Japanese visual kei rock band

Rouage (stylized as ROUAGE) was a Japanese visual kei rock band formed in Nagoya in 1993, active until 2001. They were an important band to the visual kei scene of the 90s, being credited as one of the founders of the subgenre Nagoya kei.

==History==
Rouage, whose name means gear in French, was formed in December 1993 in Nagoya by vocalist Kazushi, guitarists Rika and Rayzi and drummer Shono. In 1994, the bassist Kaiki left the band Silver~Rose and joined Rouage. Their debut release was the single "Silk", in February. Rouage released a self-titled debut album in March, limited to 5000 copies. A reprint with more 5000 copies went on sale in July.

In 1995, Kaiki left the band and the group considered breaking up, even playing a farewell show. That didn't happen and in a twist Rouage debuted on a major label in April with the single "Queen" released by Universal Music Japan. In June, they released Bible, their best-selling album.
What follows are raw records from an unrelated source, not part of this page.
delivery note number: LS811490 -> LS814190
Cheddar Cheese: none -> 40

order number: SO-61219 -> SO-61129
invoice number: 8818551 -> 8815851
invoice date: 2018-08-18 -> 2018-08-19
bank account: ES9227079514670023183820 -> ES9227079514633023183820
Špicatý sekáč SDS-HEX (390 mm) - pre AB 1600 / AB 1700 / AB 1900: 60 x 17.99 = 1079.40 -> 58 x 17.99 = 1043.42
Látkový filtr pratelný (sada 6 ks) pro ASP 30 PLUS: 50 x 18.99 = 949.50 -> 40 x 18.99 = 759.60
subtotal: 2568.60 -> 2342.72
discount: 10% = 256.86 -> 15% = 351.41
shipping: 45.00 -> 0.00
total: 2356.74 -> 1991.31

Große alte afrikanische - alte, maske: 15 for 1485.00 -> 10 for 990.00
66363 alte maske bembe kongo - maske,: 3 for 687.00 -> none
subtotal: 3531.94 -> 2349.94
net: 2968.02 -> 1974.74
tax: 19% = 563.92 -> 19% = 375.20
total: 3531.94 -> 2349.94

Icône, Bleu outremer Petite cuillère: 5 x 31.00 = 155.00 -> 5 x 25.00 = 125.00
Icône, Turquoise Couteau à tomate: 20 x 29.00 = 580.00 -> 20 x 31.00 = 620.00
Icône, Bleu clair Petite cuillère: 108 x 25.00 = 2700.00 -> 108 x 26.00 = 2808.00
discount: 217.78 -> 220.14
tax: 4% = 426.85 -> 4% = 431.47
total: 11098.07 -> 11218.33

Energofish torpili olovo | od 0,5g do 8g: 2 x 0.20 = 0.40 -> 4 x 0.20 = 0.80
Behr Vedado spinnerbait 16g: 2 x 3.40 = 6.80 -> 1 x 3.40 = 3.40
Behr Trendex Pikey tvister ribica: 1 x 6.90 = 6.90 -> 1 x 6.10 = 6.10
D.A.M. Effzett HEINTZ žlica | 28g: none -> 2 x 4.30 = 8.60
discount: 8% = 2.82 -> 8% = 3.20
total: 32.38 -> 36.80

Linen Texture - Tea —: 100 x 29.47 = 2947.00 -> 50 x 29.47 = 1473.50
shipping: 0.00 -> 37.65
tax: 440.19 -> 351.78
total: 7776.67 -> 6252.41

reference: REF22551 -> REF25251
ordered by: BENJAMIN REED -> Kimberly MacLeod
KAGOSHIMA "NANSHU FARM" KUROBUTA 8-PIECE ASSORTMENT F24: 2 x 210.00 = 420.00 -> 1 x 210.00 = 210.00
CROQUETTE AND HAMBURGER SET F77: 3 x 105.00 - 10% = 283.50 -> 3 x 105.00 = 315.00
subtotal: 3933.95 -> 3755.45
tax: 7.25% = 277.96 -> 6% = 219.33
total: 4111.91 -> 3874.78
In 1996, their second major single "insomnia" was used as the theme song for the ANB television show mew. The band Lin covered it for the album CRUSH!3-90's V-Rock best hit cover LOVE songs, which features newer visual kei bands covering love songs by important visual kei bands from the 90s. After the release of "insomnia" in August, bassist Yuki joined the band.

In March 1997 Rouage released the album Mind. Soon after, Yuki disappeared from the band and since then, Rouage has worked only with support bass musicians. After embarking on a big tour, they released the album Children on December 3. "Endless Loop" was used as opening theme of Legend of Basara anime. Diaura covered the song for the album Counteraction -V-Rock covered Visual Anime songs Compilation-, which features newer visual kei bands covering anime songs by older visual kei bands. Early on the following year they embarked on Children's Room tour, with fifteen shows across the country. On July 16 they played at the Shock Wave Illusion festival with bands like Dir En Grey and Pierrot. In 2000, Rika left the band.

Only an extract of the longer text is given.